Au Sénégal, l’augmentation des cas de noyade dans les plages est une chose qui perdure. Selon les chiffres de l’association sénégalaise des maitres-nageurs, sur 347 décès par noyade en 2021, 9 ont été enregistrés dans la ville de Dakar.

La mer tue autant que les routes. Chaque année, entre 250 et 275 personnes meurent noyées alors qu’entre 400 et 500 individus perdent la vie dans des accidents de la circulation. Dans la période de janvier au 12 juillet dernier, il a été enregistré 89 décès sur 110 cas de noyade signalés.
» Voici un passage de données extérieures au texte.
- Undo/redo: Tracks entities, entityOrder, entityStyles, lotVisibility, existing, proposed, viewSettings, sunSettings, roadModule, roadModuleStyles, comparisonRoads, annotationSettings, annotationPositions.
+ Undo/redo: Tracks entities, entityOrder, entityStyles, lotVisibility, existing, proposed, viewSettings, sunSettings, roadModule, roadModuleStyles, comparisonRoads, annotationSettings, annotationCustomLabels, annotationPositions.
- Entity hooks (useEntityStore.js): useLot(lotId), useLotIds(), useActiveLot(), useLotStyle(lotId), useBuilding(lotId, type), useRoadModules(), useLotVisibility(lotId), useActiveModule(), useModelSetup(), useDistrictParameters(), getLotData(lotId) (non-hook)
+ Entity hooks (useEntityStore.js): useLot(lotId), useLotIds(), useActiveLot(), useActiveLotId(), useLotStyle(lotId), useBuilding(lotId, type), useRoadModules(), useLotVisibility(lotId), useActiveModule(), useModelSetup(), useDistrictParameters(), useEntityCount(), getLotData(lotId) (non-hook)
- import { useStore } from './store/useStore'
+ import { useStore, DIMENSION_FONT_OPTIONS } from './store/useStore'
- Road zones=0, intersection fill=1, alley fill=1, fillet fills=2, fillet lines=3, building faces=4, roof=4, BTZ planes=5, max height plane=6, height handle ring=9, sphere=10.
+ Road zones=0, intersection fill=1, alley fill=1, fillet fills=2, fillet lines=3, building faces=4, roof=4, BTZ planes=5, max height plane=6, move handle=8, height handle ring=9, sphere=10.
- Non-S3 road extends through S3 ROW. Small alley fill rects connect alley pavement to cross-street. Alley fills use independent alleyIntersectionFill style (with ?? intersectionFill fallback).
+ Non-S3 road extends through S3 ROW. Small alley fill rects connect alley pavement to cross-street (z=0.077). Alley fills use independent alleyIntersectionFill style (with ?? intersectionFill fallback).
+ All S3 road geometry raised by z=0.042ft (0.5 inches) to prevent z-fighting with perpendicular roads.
C’est une hécatombe. Colonel Papa Michel Diatta, du Groupement des sapeurs-pompiers, rappelle que les plages interdites aux baignades enregistrent plus de victimes. Même si le pays a connu une chute du nombre de décès en 2021, la raison est liée à la survenue de la pandémie du Covid-19, qui avait entraîné l’interdiction des plages dans le cadre du train de mesures prises pour limiter la propagation du virus.
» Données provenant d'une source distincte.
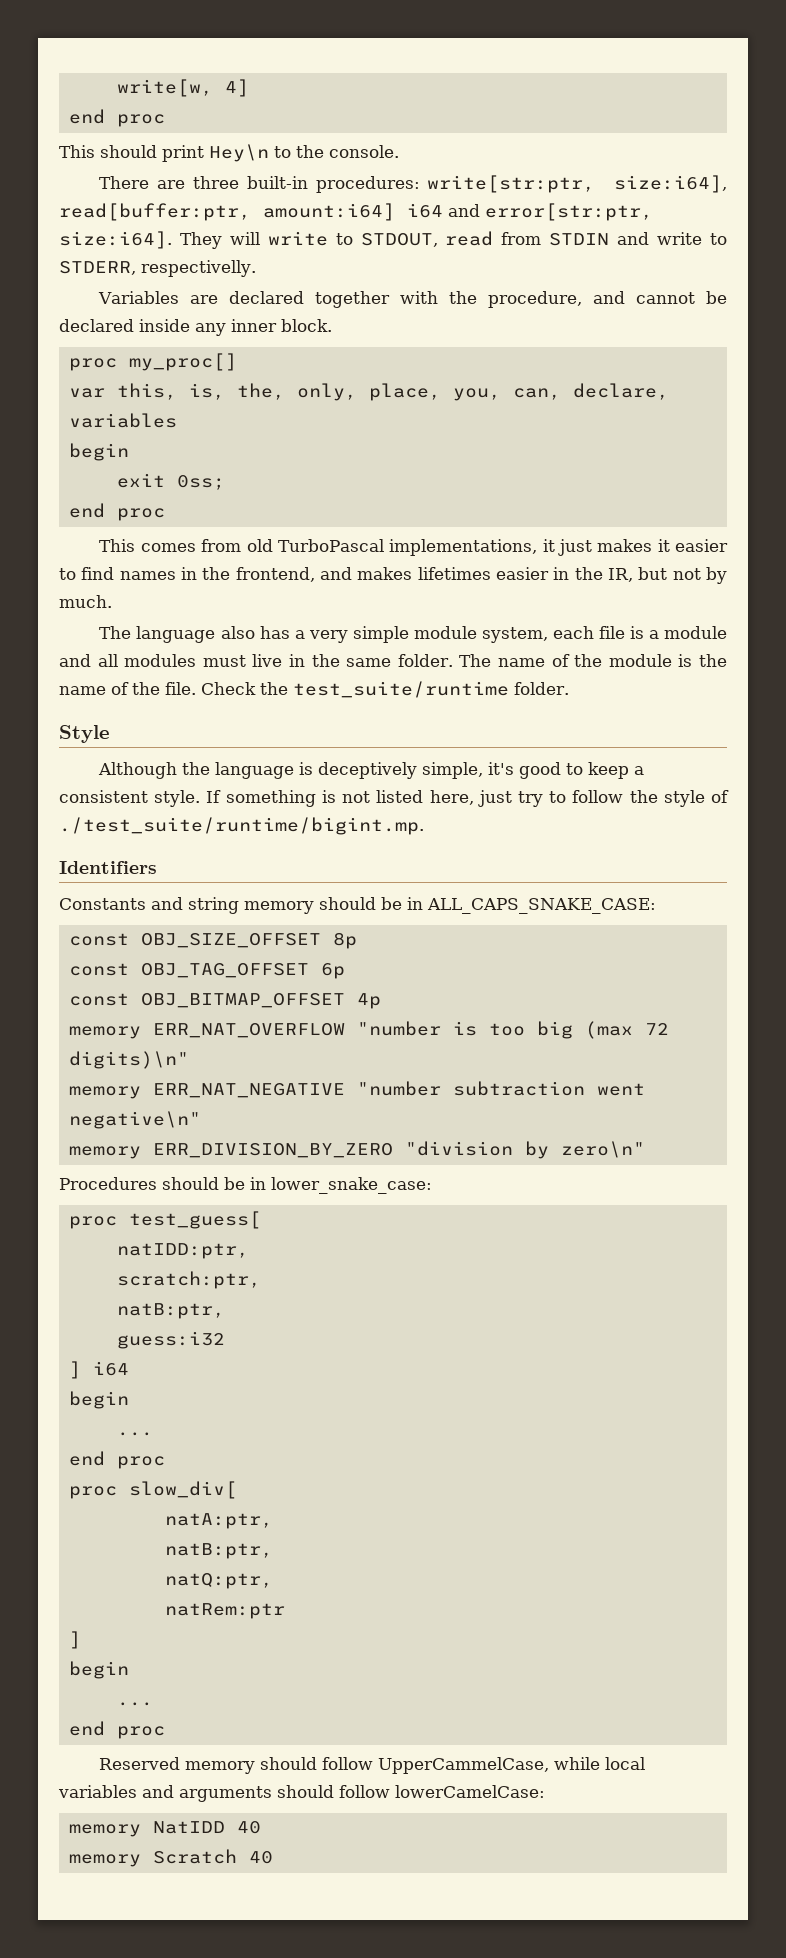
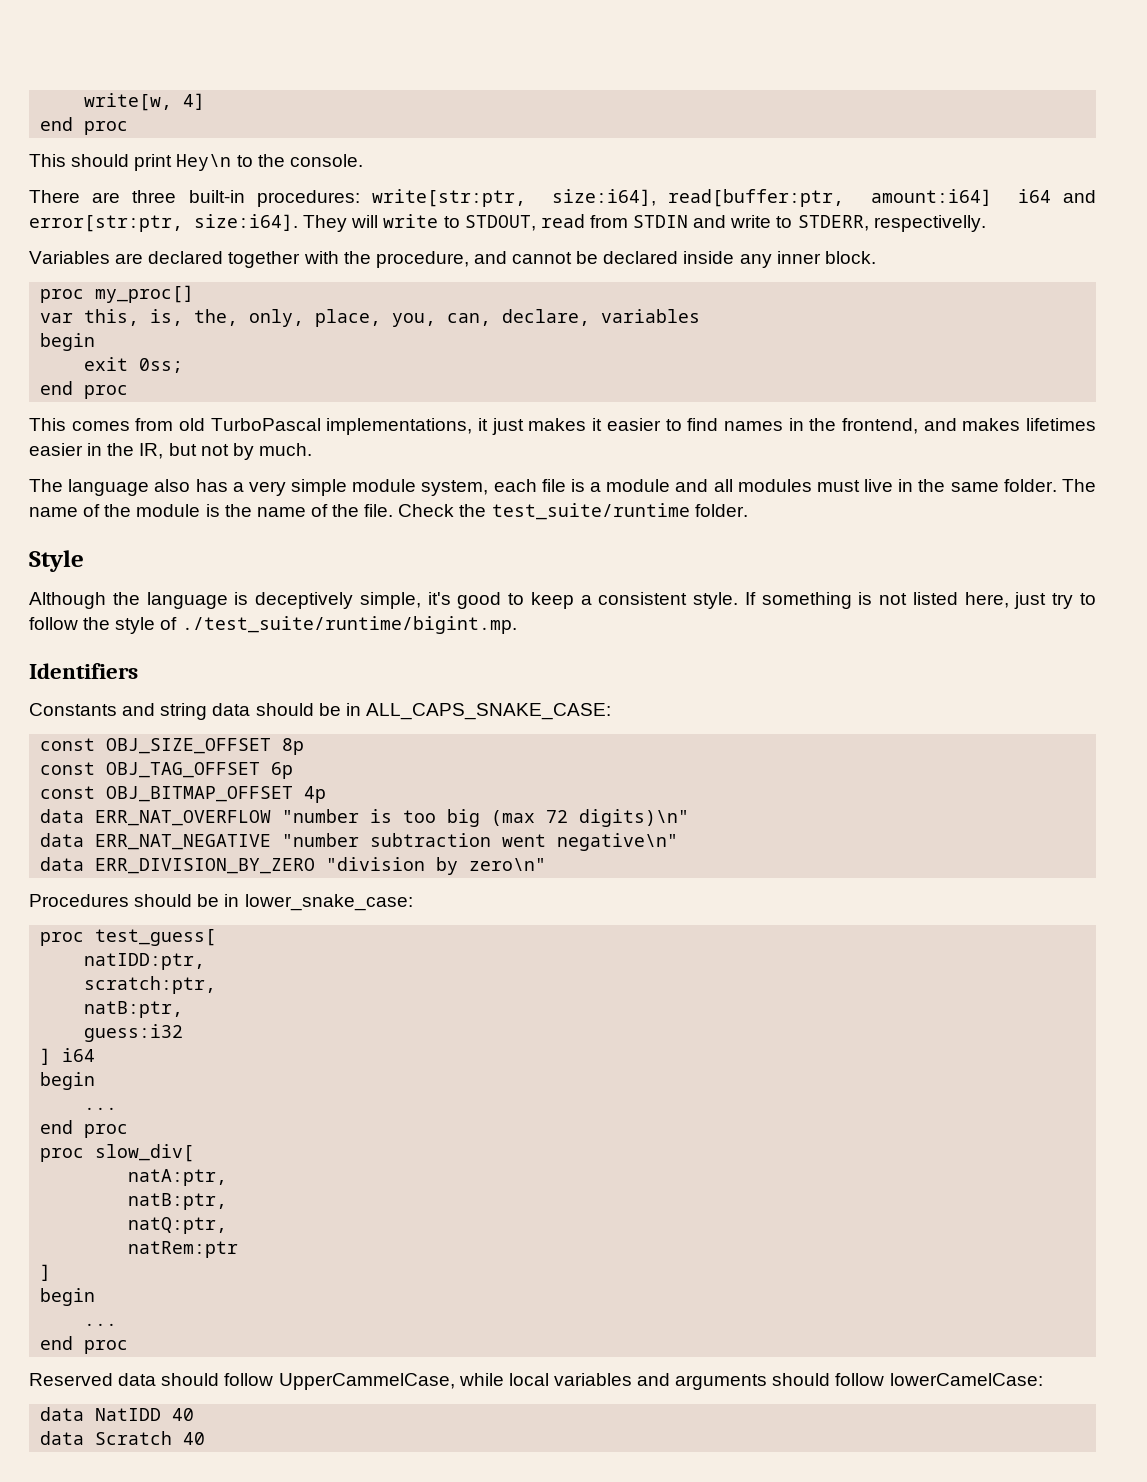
- Constants and string memory should be in ALL_CAPS_SNAKE_CASE:
+ Constants and string data should be in ALL_CAPS_SNAKE_CASE:
- memory ERR_NAT_OVERFLOW "number is too big (max 72 digits)\n"
+ data ERR_NAT_OVERFLOW "number is too big (max 72 digits)\n"
- memory ERR_NAT_NEGATIVE "number subtraction went negative\n"
+ data ERR_NAT_NEGATIVE "number subtraction went negative\n"
- memory ERR_DIVISION_BY_ZERO "division by zero\n"
+ data ERR_DIVISION_BY_ZERO "division by zero\n"
- Reserved memory should follow UpperCammelCase, while local variables and arguments should follow lowerCamelCase:
+ Reserved data should follow UpperCammelCase, while local variables and arguments should follow lowerCamelCase:
- memory NatIDD 40
+ data NatIDD 40
- memory Scratch 40
+ data Scratch 40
« La participation de l’Etat du Sénégal »

«Nous aurons trois catégories de plage. La première concerne les plages où la baignade est autorisée. La deuxième concerne celles où la baignade est interdite et la troisième où il y aura des zones aménagées, balisées, surveillées, pour permettre une plus grande efficacité dans notre action», précise le ministre de l’Intérieur Antoine Diome, qui présidait ce mardi 12 juillet 2022, la réunion du Comité de Pilotage du Protocole d’Accord de partenariat portant sur la maîtrise durable des noyades dans les zones de baignade et de traversée par EMBARCATION. Il ajoute : «L’objectif recherché, poursuit-il, est d’arriver à avoir un plan définitivement approuvé avant la fin du mois de juillet.» Pour sa mise en œuvre, Antoine Diome pense qu’il faudrait «y apporter un soin particulier en lien avec les collectivités territoriales sous l’égide des deux organisations faîtières que sont l’Association des départements du Sénégal et l’Association des maires du Sénégal».